25.4.06

LES VICTIMES SUISSES DU TERRORISME

Les Suisses et le terrorisme

Les attentats commis hier dans la station égyptienne de Dahab, avec 3 bombes placées délibérément dans des lieux publics, ont fait apparemment au moins 23 morts et 62 blessés. Comme durant les années 90, où les attaques terroristes islamistes ont fait plus de 1000 morts, la majorité des victimes sont des citoyens égyptiens frappés en même temps que leur gouvernement, pour lesquels le tourisme reste une source majeure de revenus. Cependant, des ressortissants étrangers ont également été touchés, et le décès d’un citoyen suisse a notamment été annoncé. Ce qui ne peut bien entendu que susciter un intérêt particulier chez ceux qui ont le devoir de protéger la Suisse et sa population (entre 60 et 70 Suisses étaient sur place)…

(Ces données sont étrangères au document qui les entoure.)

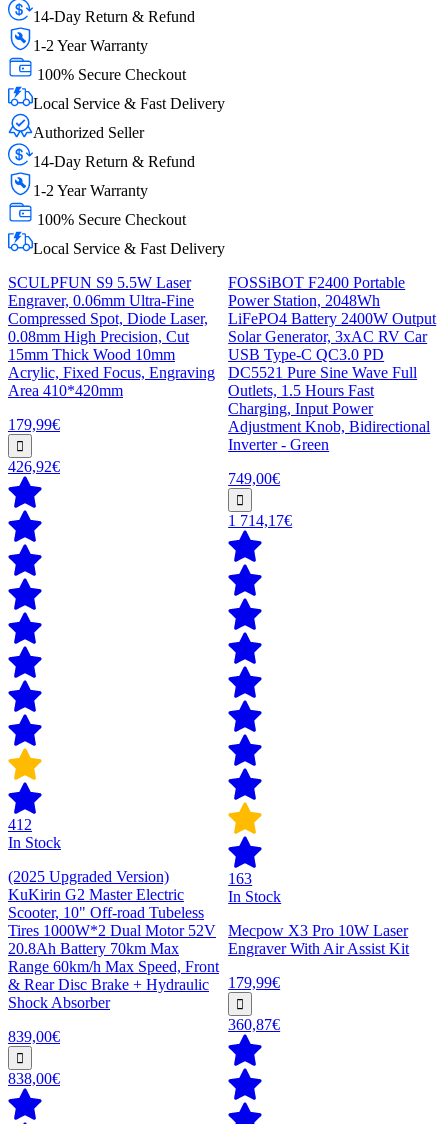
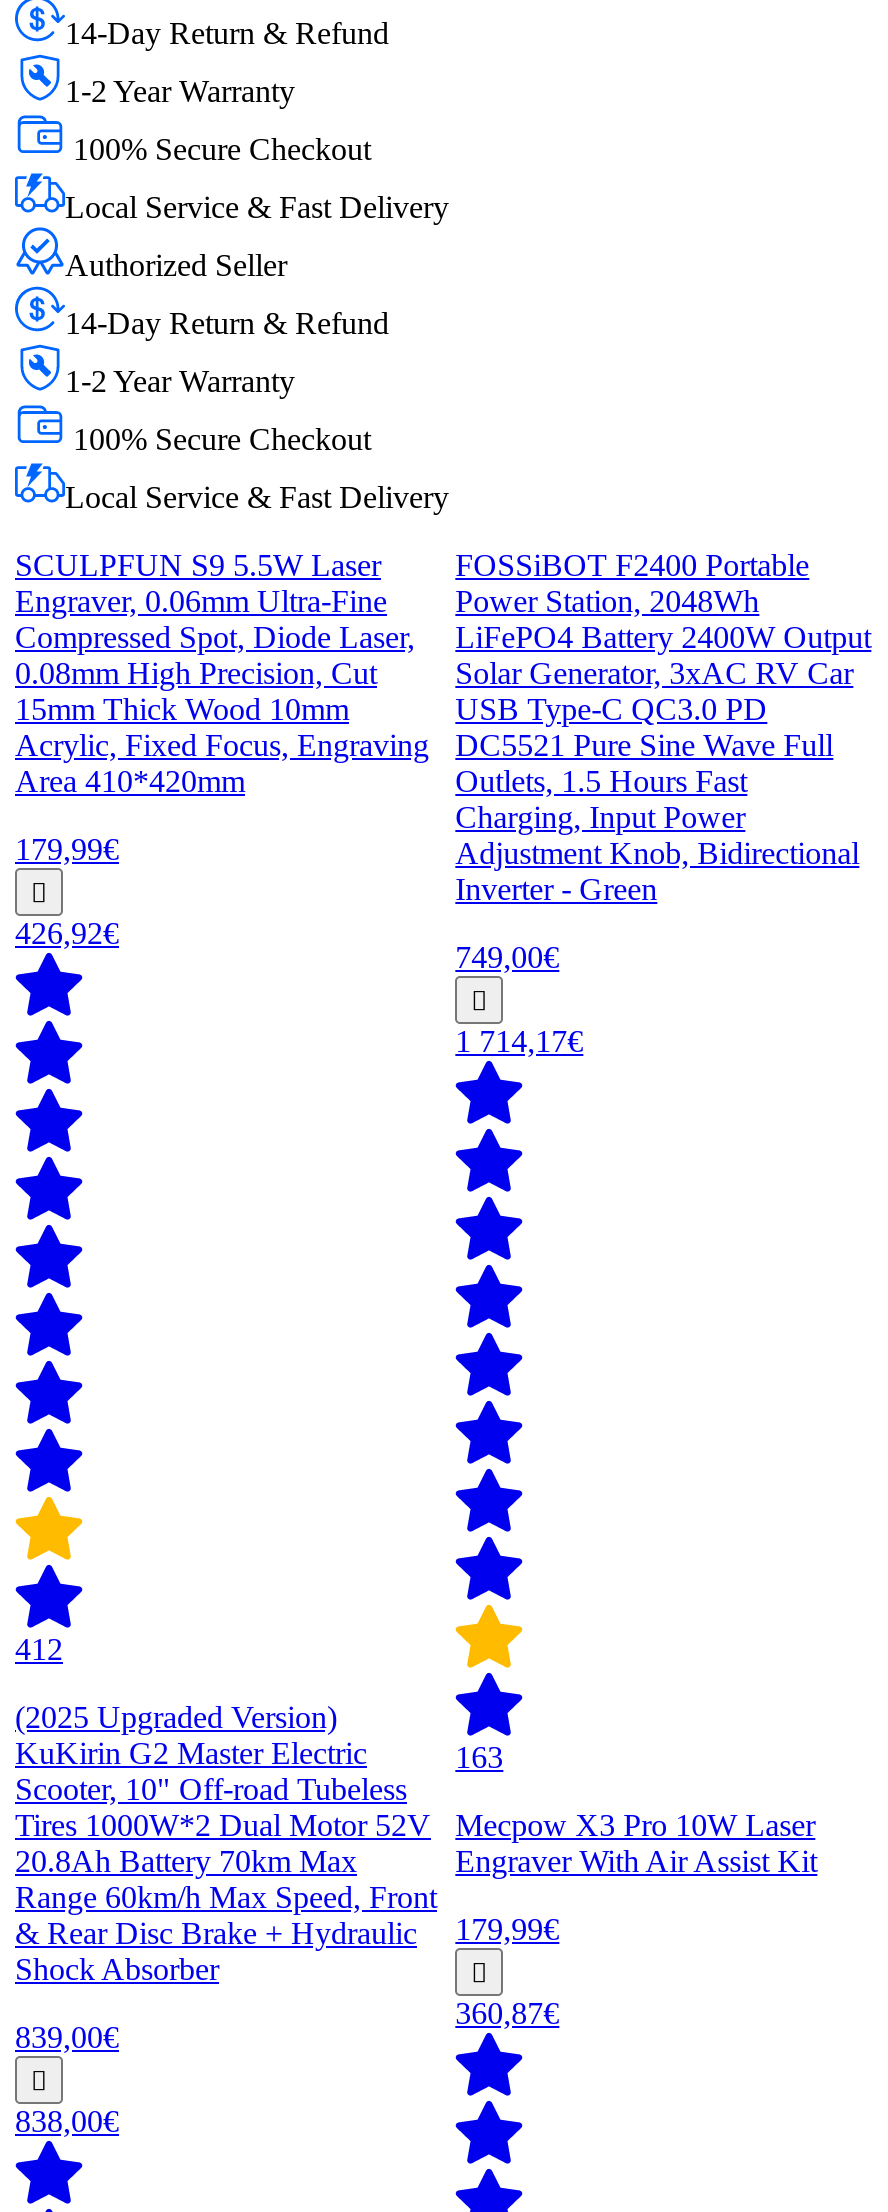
- In Stock

- In Stock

Toutefois, les victimes suisses du terrorisme (j’entends ici les personnes tuées, et non blessées ou traumatisées, puisque de tels effets sont plus difficiles à mesurer précisément) ne sont pas exactement une priorité politique dans notre pays. Il est d’ailleurs difficile d’obtenir une liste complète, et mes recherches – certainement insuffisantes – pour les 20 dernières années m’ont amené aux chiffres suivants :

21.12.1988 : 1 ressortissant suisse tué lors de l’explosion en vol du Pan Am 103 et du crash à Lockerbie
19.9.1989 : 2 ressortissants tués lors de l’explosion en vol du DC10 d'UTA
17.9.1997 : 36 ressortissants tués lors du massacre de Louxor
11.9.2001 : 2 ressortissants lors des attaques sur le WTC à New York
12.10.2002 : 3 ressortissants tués lors de l’attentat de Bali
24.4.2006 : 1 ressortissant tué lors des attentats de Dahab
Je saurais gré aux lecteurs de ce site de bien vouloir communiquer les victimes helvétiques que cette liste a omises ou corriger ses erreurs. Malgré cela, on parvient au chiffre d’au moins 45 morts en 20 ans, qui du point de vue statistique est extrêmement bas et n’indique pas de recrudescence récente, mais qui du point de vue politique et stratégique reste significatif. Il pose en effet la question suivante : dans la mesure où ces citoyens suisses – en tout cas depuis Louxor – ont été délibérément tués sans que leur nationalité suscite la moindre retenue, bien au contraire, à partir de combien de morts un Etat doit-il considérer ceci comme une attaque contre lui ? En d’autres termes : puisque nous faisons partie de l’Occident chrétien, blanc, high tech et opulent, à partir de combien de morts devons-nous considérer que les menaces à notre endroit se sont concrétisées, et que nous sommes en guerre ?

Une telle interrogation peut difficilement être tranchée dans un sens ou dans l’autre, puisqu’une vie humaine peut être à la fois tout et rien (ou presque), suivant la perspective que l’on adopte. Pourtant, alors que par le passé des guerres ont été déclenchées pour une oreille coupée, un télégramme insultant ou un ultimatum implacable, il reste assez surprenant de constater que l’on peut aujourd’hui tuer des Suisses sans s’attirer les foudres de la Confédération. Je ne suis pas sûr que nos ancêtres belliqueux apprécieraient… ce d’autant plus qu’un large éventail de réponses diplomatiques, judiciaires, financières et sécuritaires existent. Peut-être faudra-t-il que des Suisses meurent en Suisse du terrorisme contemporain, c’est-à-dire avant tout islamiste, pour qu’une telle réaction se produise – tant il est vrai que seul le sang parvient à émouvoir, et donc mouvoir, les démocraties.